Task brief
Set out exactly, line by line, the stretch of data below that begins at the line containing "Estadístico de Criminalidad)</div>" and ends at the line containing "enero a junio</div>", with both ends kept.

(Data section begins)

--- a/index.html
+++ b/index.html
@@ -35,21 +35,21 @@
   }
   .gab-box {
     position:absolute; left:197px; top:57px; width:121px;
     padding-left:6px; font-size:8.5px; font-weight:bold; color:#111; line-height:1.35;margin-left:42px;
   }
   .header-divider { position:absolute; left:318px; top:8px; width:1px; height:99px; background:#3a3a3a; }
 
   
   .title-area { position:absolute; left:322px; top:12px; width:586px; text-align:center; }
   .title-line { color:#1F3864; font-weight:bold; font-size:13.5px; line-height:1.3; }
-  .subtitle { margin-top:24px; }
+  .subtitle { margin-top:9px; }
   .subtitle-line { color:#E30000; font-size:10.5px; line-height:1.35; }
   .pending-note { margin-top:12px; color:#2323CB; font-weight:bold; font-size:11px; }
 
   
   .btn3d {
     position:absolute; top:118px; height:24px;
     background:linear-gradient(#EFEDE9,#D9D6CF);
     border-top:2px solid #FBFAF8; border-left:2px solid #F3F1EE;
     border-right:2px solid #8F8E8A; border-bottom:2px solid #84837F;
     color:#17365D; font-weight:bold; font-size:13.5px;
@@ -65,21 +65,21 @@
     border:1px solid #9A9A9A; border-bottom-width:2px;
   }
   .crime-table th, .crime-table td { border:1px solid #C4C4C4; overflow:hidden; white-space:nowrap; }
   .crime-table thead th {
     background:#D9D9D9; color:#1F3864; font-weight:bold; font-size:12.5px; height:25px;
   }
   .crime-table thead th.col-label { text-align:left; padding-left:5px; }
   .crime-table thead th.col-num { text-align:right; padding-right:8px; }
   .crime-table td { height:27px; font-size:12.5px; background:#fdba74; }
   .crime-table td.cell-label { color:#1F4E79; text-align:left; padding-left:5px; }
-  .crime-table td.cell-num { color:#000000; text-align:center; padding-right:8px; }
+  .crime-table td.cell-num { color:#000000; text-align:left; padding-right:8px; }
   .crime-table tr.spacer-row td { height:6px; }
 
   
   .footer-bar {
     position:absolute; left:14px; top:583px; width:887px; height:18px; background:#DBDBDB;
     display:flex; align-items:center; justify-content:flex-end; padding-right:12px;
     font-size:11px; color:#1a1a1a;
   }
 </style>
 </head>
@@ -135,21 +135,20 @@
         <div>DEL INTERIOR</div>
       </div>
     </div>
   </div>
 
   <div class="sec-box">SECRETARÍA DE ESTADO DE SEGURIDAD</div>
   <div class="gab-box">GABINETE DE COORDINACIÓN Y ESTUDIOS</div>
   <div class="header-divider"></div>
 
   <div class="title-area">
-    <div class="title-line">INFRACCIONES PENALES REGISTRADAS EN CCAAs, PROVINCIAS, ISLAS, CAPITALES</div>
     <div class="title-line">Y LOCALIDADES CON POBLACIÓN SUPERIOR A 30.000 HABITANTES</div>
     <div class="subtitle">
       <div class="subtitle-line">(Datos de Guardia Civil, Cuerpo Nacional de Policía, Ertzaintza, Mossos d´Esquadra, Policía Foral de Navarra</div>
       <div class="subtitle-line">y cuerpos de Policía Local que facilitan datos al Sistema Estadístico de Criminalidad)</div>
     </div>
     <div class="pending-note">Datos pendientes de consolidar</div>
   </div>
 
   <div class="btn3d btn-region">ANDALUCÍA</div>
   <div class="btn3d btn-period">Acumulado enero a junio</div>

(Data section ends)
(Data section begins)

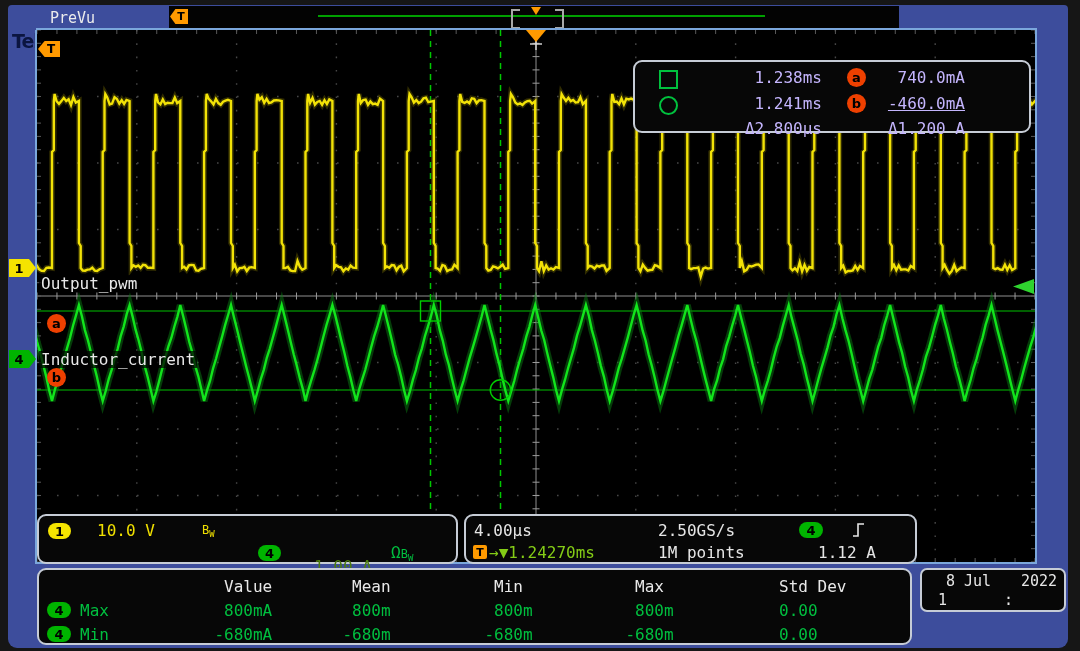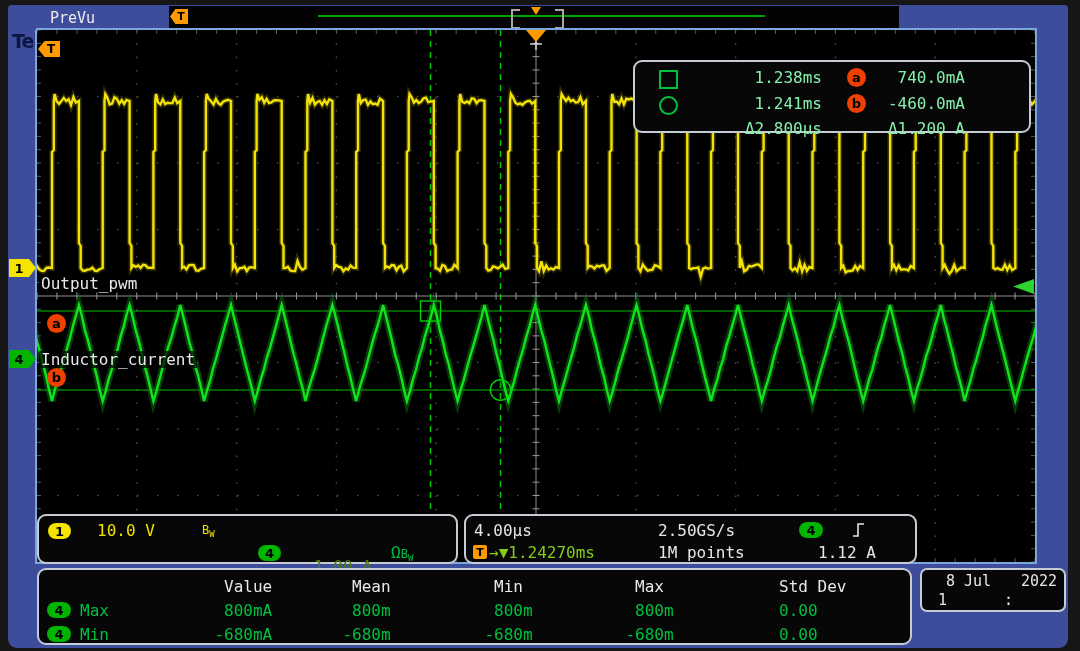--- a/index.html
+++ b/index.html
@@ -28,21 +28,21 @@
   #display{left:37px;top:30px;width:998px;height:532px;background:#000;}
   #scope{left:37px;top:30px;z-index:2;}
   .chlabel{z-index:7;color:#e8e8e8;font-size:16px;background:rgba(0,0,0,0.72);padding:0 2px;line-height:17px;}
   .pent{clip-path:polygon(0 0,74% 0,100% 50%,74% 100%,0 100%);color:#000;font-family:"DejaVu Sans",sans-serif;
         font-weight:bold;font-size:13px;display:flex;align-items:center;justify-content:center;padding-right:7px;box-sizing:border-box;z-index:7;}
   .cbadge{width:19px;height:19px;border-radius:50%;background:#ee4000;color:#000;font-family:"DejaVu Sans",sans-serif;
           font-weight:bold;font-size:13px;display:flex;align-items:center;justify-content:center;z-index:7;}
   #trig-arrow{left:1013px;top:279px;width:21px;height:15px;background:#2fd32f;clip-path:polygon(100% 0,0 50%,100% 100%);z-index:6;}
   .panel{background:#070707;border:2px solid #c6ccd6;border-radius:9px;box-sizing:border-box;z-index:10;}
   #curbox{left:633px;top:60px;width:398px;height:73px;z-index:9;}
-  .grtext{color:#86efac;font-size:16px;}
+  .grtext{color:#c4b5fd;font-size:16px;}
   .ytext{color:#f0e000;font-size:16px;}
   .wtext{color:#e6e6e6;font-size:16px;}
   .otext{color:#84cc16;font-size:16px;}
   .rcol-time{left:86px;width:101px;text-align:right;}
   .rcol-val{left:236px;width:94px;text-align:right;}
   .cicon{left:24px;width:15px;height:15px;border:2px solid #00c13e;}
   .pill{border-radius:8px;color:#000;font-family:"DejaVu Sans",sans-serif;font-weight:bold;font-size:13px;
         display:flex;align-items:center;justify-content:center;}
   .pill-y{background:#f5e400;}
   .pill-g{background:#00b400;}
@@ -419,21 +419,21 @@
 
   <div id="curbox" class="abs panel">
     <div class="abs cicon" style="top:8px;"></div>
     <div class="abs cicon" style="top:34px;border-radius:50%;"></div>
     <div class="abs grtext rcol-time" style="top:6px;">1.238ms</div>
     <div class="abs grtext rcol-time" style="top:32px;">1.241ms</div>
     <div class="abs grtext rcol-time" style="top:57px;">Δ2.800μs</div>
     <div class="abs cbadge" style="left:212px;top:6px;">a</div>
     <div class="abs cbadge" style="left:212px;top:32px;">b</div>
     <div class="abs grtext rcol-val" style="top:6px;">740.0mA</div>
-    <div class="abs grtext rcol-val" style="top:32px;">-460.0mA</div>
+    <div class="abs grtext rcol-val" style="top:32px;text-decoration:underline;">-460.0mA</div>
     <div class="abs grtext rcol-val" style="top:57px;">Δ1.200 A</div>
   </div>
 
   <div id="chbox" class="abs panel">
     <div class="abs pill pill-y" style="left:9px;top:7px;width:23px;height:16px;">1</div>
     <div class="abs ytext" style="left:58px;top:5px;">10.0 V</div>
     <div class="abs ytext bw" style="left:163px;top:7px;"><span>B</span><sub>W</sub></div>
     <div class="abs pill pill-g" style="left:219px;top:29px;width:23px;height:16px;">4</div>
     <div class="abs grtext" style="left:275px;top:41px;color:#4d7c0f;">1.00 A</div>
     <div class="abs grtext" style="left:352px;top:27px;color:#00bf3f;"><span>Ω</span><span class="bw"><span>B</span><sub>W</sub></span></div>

(Data section ends)

Written solution
       <div class="subtitle-line">y cuerpos de Policía Local que facilitan datos al Sistema Estadístico de Criminalidad)</div>
     </div>
     <div class="pending-note">Datos pendientes de consolidar</div>
   </div>
 
   <div class="btn3d btn-region">ANDALUCÍA</div>
   <div class="btn3d btn-period">Acumulado enero a junio</div>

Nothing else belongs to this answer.